What the task requires.
In the records below, find the line containing "a class operation", then reproduce that line and every one after it to the end, exactly and alone.

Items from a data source

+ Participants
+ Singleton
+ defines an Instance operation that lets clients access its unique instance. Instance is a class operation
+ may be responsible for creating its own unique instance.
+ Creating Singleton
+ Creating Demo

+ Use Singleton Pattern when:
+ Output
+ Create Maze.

Answer section.
+ defines an Instance operation that lets clients access its unique instance. Instance is a class operation
+ may be responsible for creating its own unique instance.
+ Creating Singleton
+ Creating Demo

+ Use Singleton Pattern when:
+ Output
+ Create Maze.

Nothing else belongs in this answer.